Otonomi Desa Direbut Pusat, Mengapa Desa Membisu?
Mohammad Hatta pernah berujar, “Indonesia tidak besar karena obor di Jakarta, tapi akan bercahaya karena lilin-lilin di desa.” Ujaran ini telah lama membesarkan hati, menjadi simbol bahwa kekuatan sejati bangsa terletak pada kemandirian dan vitalitas komunitas terkecilnya. Namun, kini lilin-lilin itu tengah dipadamkan oleh Menteri Keuangan.
Melalui Peraturan Menteri Keuangan (PMK) Nomor 81 Tahun 2025, seratus persen alokasi dana desa kini ditempatkan di bawah kendali pemerintah pusat. Kebijakan ini secara efektif mengakhiri wewenang desa untuk membelanjakan dana sesuai dengan musyawarah dan kebutuhan lokal mereka. Otonomi yang menjadi jantung Undang-Undang Desa telah direnggut.
Namun, di tengah pencabutan hak fundamental ini, muncul sebuah pertanyaan besar yang membingungkan: Mengapa para kepala desa, perangkat desa, dan warganya tidak bersuara lantang menentang pencabutan otonomi mereka?
Apa yang Dipertaruhkan: Lebih dari Sekadar Dana, Sebuah Kemunduran ke Masa Lalu
Kebijakan sentralisasi ini memicu tiga masalah fundamental yang mengancam eksistensi desa sebagai entitas otonom:
- Punahnya asas rekognisi (pengakuan) dan subsidiaritas (kewenangan), yang merupakan inti dari Undang-Undang Desa yang menjamin hak desa untuk mengatur dirinya sendiri.

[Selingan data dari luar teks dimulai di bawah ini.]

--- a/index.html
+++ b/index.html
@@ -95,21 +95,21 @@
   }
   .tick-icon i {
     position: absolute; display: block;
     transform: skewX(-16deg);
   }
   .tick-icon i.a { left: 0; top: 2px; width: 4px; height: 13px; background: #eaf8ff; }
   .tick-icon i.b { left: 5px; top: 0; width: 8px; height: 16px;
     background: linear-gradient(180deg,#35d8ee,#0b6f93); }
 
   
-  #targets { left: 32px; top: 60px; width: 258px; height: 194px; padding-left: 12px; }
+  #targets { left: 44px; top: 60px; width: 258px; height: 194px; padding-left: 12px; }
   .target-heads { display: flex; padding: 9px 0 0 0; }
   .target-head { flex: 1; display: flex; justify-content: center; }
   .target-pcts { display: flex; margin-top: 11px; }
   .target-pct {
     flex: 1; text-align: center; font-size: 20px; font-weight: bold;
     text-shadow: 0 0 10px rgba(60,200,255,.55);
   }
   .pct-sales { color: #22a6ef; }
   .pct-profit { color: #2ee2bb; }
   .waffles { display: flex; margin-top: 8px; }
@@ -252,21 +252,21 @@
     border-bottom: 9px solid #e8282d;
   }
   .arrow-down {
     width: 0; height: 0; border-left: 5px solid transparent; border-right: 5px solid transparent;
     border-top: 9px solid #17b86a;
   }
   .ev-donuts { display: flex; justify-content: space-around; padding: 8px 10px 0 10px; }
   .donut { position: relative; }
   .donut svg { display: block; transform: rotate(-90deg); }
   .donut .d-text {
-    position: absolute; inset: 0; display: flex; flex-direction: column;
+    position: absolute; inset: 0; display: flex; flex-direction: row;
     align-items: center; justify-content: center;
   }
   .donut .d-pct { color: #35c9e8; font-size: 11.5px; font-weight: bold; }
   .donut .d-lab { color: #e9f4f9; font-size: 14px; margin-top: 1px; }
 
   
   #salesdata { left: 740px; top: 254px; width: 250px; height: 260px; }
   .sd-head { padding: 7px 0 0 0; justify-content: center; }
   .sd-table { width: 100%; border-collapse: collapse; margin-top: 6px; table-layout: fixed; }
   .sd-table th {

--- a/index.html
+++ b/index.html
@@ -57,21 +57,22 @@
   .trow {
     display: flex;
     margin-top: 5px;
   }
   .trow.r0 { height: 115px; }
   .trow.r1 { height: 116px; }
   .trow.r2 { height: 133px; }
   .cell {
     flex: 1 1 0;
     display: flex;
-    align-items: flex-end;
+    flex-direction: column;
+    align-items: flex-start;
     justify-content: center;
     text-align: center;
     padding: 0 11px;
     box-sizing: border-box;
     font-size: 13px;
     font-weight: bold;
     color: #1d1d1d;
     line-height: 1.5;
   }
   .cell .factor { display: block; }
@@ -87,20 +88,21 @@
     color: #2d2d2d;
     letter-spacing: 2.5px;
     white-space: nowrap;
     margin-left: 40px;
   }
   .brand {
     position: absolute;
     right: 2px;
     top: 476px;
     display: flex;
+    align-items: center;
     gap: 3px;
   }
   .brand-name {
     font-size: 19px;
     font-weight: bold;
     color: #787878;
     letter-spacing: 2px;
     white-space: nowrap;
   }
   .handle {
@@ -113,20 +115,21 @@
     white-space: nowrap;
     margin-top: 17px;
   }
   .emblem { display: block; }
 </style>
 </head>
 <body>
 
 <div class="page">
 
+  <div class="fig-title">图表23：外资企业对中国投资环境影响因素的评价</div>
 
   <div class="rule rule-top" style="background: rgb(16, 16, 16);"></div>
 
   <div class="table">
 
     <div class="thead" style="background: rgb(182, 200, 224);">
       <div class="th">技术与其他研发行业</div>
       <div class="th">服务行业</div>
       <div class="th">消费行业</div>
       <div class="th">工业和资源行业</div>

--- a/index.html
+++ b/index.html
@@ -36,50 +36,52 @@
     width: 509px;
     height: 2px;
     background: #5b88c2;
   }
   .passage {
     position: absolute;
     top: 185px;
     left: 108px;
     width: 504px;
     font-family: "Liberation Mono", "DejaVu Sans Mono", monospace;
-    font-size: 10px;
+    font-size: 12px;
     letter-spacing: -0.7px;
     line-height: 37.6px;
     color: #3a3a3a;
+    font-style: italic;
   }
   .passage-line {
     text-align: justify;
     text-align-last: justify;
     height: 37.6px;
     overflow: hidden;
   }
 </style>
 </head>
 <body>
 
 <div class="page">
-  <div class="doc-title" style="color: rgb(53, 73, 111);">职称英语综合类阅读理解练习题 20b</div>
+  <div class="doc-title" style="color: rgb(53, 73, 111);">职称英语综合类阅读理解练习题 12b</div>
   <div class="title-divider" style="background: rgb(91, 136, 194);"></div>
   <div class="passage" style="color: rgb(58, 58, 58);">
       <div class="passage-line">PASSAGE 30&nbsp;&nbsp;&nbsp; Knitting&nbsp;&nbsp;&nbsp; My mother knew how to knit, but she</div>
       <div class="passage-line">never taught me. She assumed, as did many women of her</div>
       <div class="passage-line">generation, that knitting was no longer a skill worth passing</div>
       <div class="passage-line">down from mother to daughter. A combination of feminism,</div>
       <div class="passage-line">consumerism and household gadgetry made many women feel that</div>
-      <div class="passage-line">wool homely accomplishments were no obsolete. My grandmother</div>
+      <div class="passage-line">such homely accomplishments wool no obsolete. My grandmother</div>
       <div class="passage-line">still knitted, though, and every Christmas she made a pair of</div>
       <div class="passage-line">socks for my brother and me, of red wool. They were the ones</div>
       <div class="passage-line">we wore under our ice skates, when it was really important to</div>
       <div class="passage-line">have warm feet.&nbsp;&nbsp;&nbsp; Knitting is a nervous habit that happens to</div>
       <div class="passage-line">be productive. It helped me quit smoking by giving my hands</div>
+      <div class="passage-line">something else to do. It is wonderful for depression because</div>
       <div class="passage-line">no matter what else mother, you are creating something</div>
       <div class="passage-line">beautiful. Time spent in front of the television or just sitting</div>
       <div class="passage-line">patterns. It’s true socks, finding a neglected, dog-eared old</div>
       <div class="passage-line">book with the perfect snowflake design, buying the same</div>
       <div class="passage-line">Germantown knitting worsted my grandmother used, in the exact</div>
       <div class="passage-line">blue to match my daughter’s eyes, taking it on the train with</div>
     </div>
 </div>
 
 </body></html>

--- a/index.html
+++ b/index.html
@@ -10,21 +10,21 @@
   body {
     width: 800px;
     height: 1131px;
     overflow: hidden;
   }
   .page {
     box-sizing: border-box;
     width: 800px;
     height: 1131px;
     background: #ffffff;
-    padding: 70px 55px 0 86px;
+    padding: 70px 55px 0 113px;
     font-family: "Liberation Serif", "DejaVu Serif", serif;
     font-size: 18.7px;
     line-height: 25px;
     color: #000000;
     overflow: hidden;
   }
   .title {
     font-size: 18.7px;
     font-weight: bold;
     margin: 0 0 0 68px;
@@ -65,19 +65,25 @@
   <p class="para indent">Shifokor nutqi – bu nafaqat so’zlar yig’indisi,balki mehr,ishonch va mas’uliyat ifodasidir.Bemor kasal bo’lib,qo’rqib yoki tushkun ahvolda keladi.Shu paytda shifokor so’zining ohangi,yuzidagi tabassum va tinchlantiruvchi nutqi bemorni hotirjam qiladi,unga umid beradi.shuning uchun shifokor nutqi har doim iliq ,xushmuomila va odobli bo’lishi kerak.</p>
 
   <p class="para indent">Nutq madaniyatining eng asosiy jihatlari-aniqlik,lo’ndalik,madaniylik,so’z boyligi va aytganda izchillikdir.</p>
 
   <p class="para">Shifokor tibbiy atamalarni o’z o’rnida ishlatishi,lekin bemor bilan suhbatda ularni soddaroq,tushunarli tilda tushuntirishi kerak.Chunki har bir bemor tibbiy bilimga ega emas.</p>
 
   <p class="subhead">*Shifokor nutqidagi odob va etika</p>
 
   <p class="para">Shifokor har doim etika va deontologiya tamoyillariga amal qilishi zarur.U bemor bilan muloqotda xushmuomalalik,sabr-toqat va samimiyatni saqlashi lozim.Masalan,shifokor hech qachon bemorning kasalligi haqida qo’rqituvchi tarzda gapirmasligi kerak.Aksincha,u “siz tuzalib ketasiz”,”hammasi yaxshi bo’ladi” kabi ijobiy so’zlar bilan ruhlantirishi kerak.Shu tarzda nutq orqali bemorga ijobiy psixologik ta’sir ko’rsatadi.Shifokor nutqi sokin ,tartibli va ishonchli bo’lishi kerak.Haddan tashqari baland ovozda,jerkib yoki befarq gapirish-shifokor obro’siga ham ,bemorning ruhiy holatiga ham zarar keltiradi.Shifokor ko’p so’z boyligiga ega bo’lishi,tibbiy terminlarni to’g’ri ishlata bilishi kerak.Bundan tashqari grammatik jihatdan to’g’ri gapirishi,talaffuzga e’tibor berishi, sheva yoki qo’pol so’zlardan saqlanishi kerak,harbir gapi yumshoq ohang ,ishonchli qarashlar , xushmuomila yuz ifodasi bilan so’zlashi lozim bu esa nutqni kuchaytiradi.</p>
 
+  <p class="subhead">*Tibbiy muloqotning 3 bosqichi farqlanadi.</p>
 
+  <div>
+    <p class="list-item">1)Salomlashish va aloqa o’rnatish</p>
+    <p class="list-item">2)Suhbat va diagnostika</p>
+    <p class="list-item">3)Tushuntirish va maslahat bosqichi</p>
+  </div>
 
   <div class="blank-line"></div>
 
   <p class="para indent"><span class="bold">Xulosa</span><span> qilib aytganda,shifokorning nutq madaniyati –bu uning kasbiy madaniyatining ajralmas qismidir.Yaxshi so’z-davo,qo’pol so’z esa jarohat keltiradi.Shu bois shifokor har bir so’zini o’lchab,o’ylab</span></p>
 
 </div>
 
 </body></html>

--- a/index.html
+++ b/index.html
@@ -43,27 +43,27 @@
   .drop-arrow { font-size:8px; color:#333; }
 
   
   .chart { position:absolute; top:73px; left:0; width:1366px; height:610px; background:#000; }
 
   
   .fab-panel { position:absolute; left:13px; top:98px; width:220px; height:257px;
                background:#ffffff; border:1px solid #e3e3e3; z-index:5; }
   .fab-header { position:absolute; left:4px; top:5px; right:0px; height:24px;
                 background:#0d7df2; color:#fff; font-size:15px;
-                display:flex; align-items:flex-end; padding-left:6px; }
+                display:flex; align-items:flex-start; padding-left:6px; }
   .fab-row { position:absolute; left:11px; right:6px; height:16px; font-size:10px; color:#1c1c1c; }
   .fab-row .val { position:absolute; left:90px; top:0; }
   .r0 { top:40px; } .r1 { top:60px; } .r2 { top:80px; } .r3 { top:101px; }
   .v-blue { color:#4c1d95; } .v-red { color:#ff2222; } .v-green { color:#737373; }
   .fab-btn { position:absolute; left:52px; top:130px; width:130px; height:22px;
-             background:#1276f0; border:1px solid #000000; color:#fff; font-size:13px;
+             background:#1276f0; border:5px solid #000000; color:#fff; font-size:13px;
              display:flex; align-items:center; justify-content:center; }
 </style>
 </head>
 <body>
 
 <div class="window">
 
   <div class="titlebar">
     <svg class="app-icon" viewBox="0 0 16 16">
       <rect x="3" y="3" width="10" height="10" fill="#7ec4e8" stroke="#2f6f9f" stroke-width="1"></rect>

- Kembalinya hubungan negara-desa ke model sentralisasi instruksional ala Orde Baru, yang menggantikan semangat otonomi dengan model komando terpusat dari atas ke bawah.
- Musnahnya modal material desa untuk mengatasi masalah lokal secara mandiri, sehingga desa kehilangan kemampuannya untuk merespons kebutuhan warganya secara cepat dan tepat.
Hilangnya modal material ini bukanlah perkara sepele. Dalam satu dekade terakhir, desa telah mengalami transformasi ekonomi yang luar biasa. Total Anggaran Pendapatan dan Belanja Desa (APBDes) di seluruh Indonesia meroket dari Rp 24 triliun pada tahun 2014 menjadi Rp 128 triliun pada tahun 2024. Angka ini menunjukkan betapa masifnya skala ekonomi yang kini ditarik kembali ke pusat, sekaligus besarnya potensi pembangunan yang terancam.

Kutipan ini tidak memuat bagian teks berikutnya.